YOUR OBJECTIVE: The records that follow are to be transcribed in full, leaving out each picture.
»»
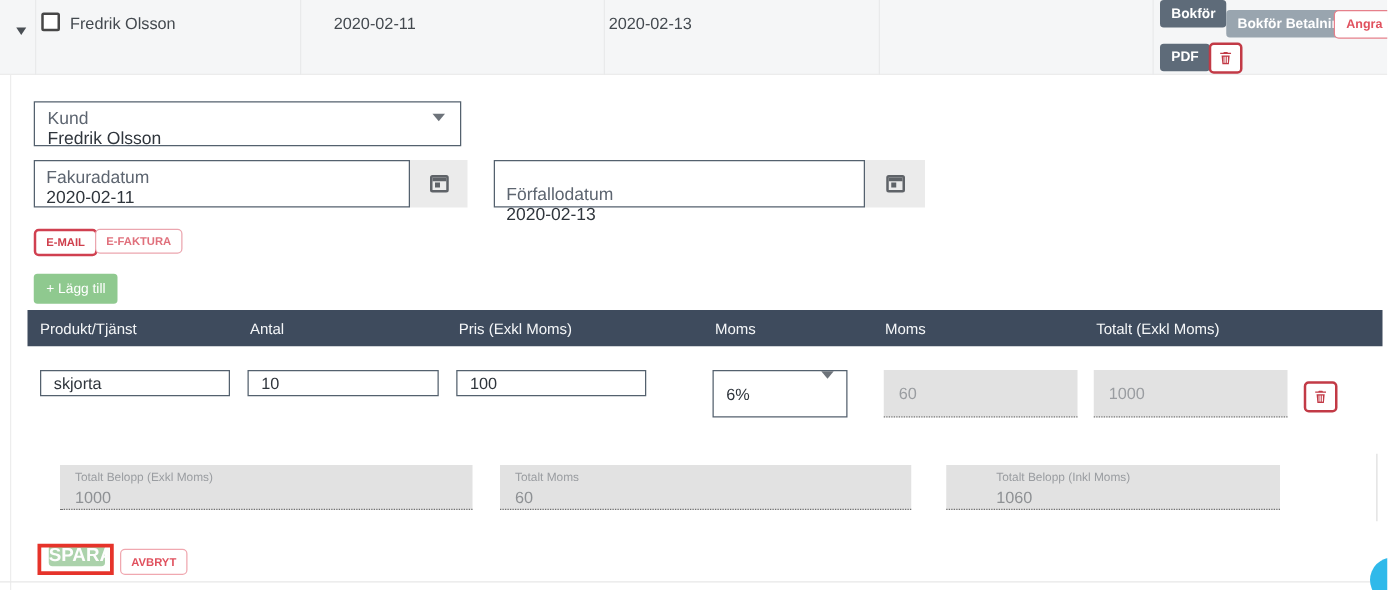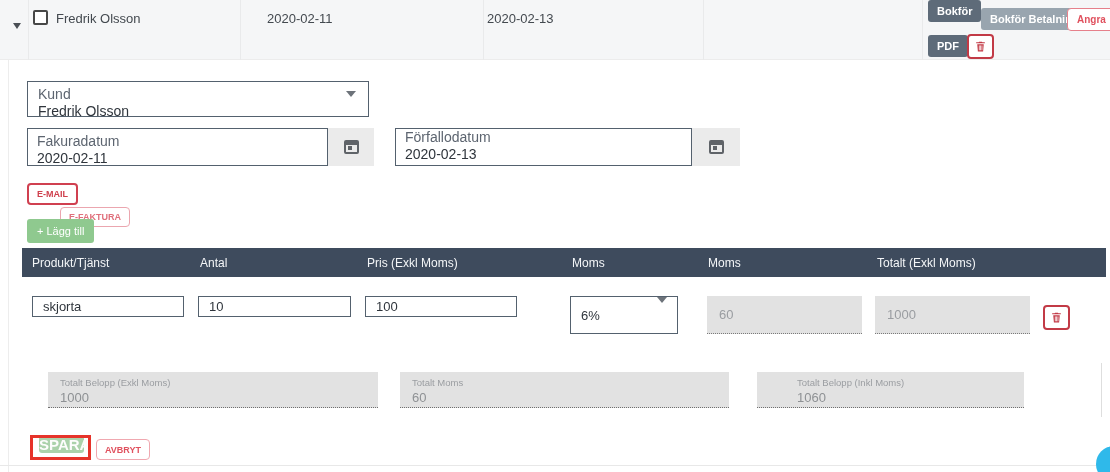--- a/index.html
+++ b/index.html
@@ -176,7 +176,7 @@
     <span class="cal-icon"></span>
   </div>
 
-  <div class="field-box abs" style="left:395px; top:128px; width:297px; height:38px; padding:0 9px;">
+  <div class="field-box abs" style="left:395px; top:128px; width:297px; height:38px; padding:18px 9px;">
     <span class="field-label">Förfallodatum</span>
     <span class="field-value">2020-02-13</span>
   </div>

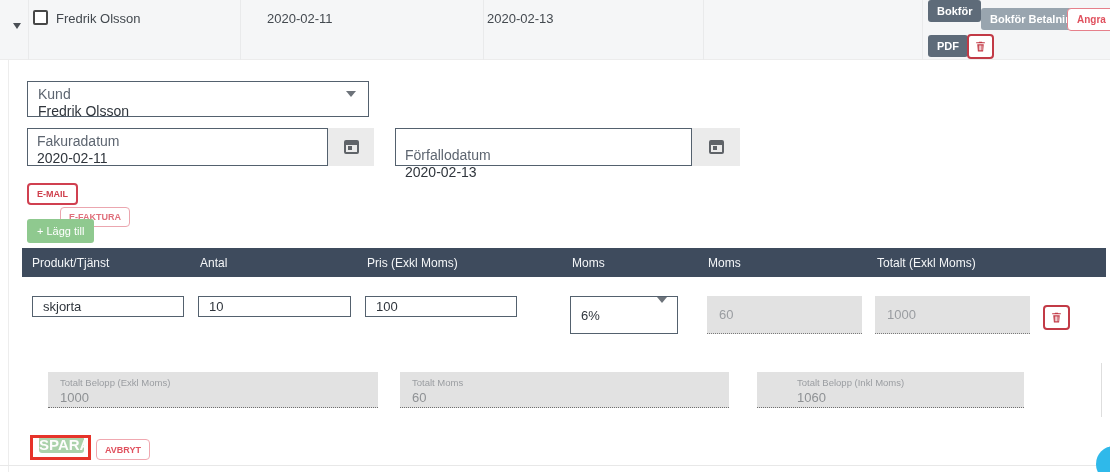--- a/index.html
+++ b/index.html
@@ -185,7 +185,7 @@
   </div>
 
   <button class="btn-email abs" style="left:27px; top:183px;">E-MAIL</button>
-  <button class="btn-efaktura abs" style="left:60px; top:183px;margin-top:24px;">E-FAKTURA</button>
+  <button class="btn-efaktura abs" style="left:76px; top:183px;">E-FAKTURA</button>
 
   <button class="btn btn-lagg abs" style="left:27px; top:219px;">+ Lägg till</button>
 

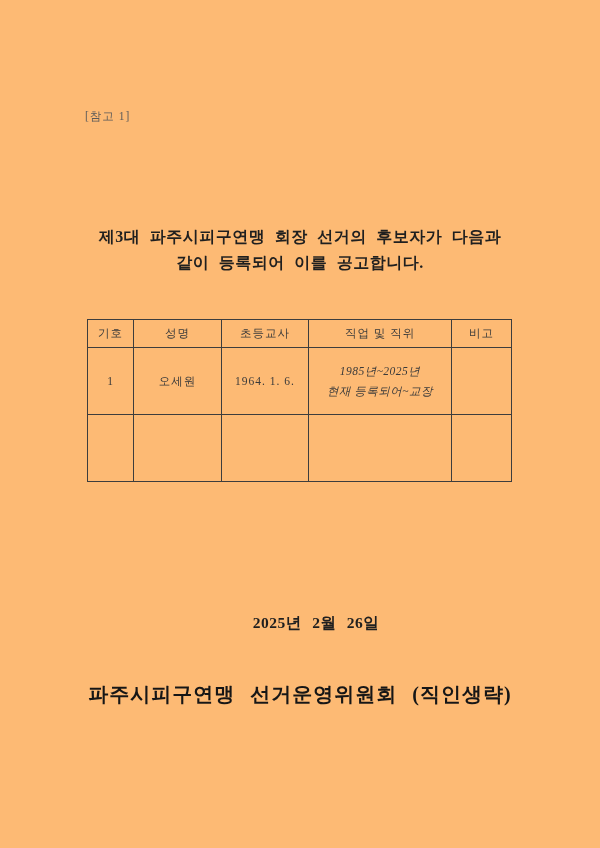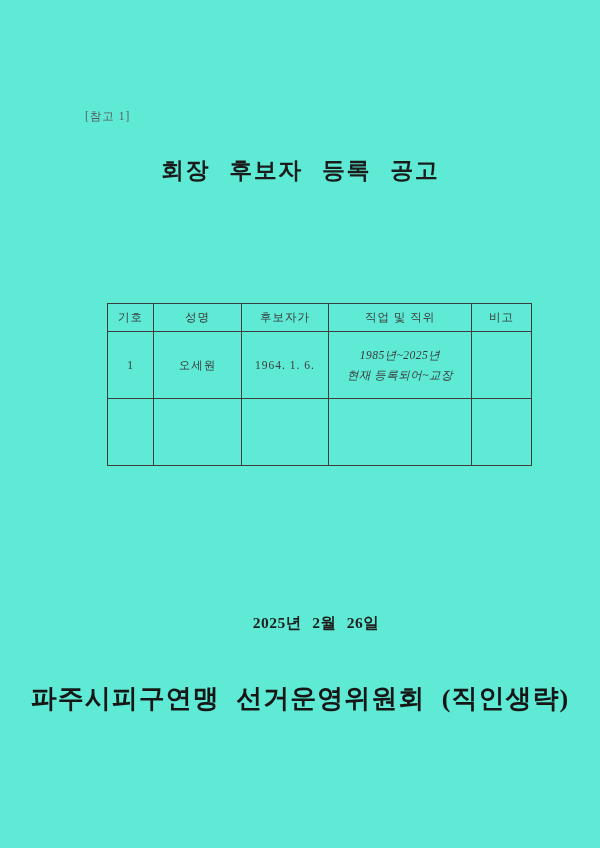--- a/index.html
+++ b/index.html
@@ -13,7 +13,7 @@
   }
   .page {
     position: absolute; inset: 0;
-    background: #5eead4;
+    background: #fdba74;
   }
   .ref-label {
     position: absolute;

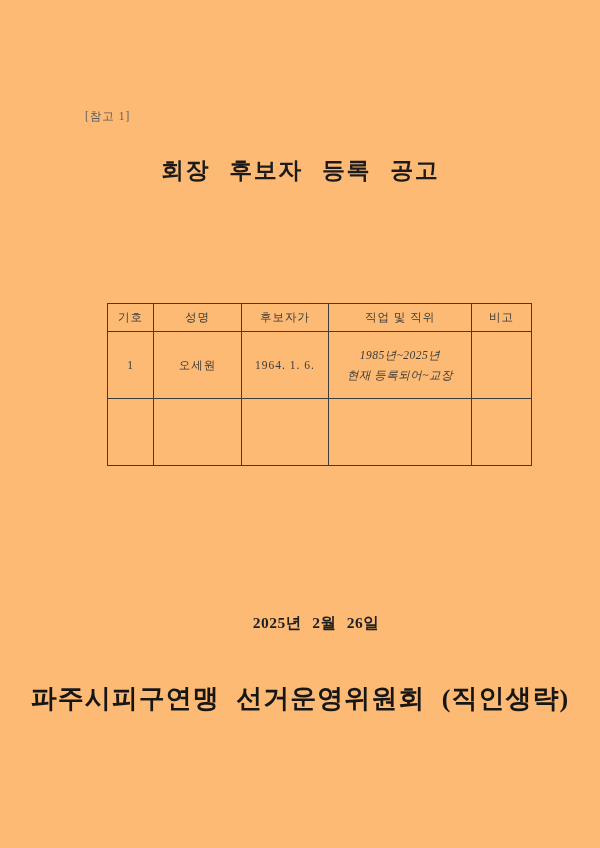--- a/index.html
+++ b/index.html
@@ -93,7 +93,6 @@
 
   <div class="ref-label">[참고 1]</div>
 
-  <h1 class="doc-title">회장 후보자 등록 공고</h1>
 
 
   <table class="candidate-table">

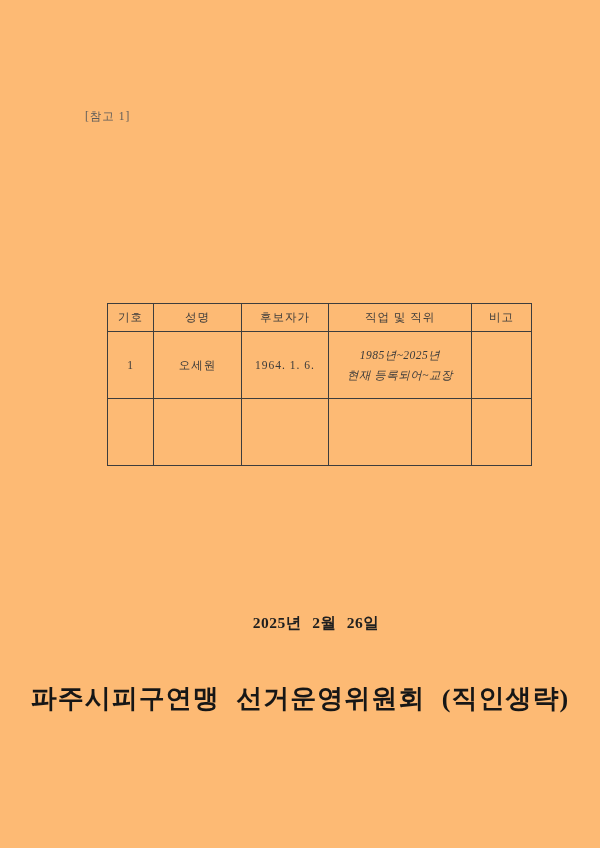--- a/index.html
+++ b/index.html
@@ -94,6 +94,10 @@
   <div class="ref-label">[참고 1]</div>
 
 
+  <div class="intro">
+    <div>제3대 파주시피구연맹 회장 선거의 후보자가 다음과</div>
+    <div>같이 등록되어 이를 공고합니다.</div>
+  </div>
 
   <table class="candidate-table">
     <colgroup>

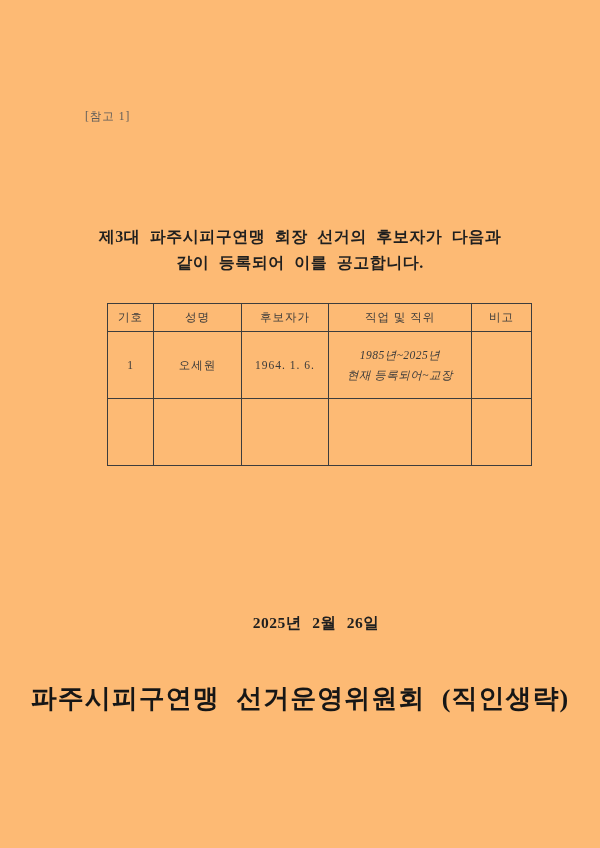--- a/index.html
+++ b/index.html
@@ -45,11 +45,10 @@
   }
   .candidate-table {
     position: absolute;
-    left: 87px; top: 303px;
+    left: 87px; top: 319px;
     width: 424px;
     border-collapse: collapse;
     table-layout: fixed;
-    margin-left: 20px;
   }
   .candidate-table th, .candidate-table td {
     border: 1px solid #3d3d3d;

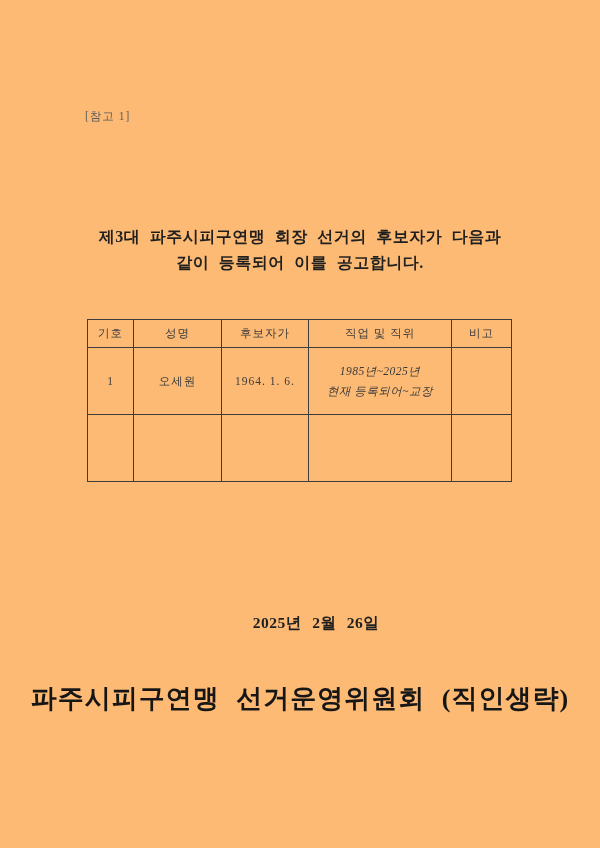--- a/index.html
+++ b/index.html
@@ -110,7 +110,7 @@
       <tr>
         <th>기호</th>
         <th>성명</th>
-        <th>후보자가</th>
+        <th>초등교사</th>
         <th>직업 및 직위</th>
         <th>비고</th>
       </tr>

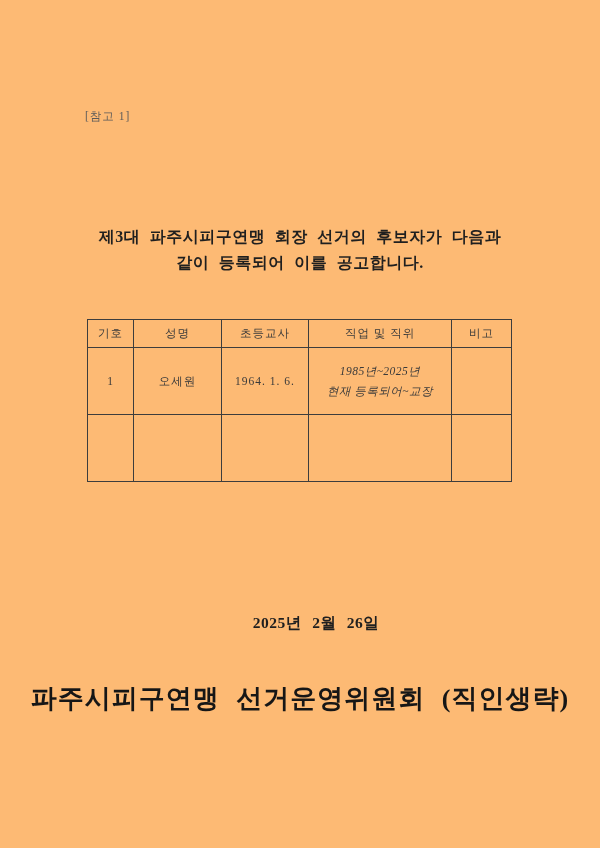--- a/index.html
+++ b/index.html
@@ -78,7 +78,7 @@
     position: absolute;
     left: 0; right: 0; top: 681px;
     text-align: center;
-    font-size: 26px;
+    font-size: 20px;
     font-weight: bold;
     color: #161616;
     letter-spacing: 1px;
««
EXPECTED ANSWER:
--- a/index.html
+++ b/index.html
@@ -176,7 +176,7 @@
     <span class="cal-icon"></span>
   </div>
 
-  <div class="field-box abs" style="left:395px; top:128px; width:297px; height:38px; padding:0 9px;">
+  <div class="field-box abs" style="left:395px; top:128px; width:297px; height:38px; padding:18px 9px;">
     <span class="field-label">Förfallodatum</span>
     <span class="field-value">2020-02-13</span>
   </div>

--- a/index.html
+++ b/index.html
@@ -185,7 +185,7 @@
   </div>
 
   <button class="btn-email abs" style="left:27px; top:183px;">E-MAIL</button>
-  <button class="btn-efaktura abs" style="left:60px; top:183px;margin-top:24px;">E-FAKTURA</button>
+  <button class="btn-efaktura abs" style="left:76px; top:183px;">E-FAKTURA</button>
 
   <button class="btn btn-lagg abs" style="left:27px; top:219px;">+ Lägg till</button>
 

--- a/index.html
+++ b/index.html
@@ -13,7 +13,7 @@
   }
   .page {
     position: absolute; inset: 0;
-    background: #5eead4;
+    background: #fdba74;
   }
   .ref-label {
     position: absolute;

--- a/index.html
+++ b/index.html
@@ -93,7 +93,6 @@
 
   <div class="ref-label">[참고 1]</div>
 
-  <h1 class="doc-title">회장 후보자 등록 공고</h1>
 
 
   <table class="candidate-table">

--- a/index.html
+++ b/index.html
@@ -94,6 +94,10 @@
   <div class="ref-label">[참고 1]</div>
 
 
+  <div class="intro">
+    <div>제3대 파주시피구연맹 회장 선거의 후보자가 다음과</div>
+    <div>같이 등록되어 이를 공고합니다.</div>
+  </div>
 
   <table class="candidate-table">
     <colgroup>

--- a/index.html
+++ b/index.html
@@ -45,11 +45,10 @@
   }
   .candidate-table {
     position: absolute;
-    left: 87px; top: 303px;
+    left: 87px; top: 319px;
     width: 424px;
     border-collapse: collapse;
     table-layout: fixed;
-    margin-left: 20px;
   }
   .candidate-table th, .candidate-table td {
     border: 1px solid #3d3d3d;

--- a/index.html
+++ b/index.html
@@ -110,7 +110,7 @@
       <tr>
         <th>기호</th>
         <th>성명</th>
-        <th>후보자가</th>
+        <th>초등교사</th>
         <th>직업 및 직위</th>
         <th>비고</th>
       </tr>

--- a/index.html
+++ b/index.html
@@ -78,7 +78,7 @@
     position: absolute;
     left: 0; right: 0; top: 681px;
     text-align: center;
-    font-size: 26px;
+    font-size: 20px;
     font-weight: bold;
     color: #161616;
     letter-spacing: 1px;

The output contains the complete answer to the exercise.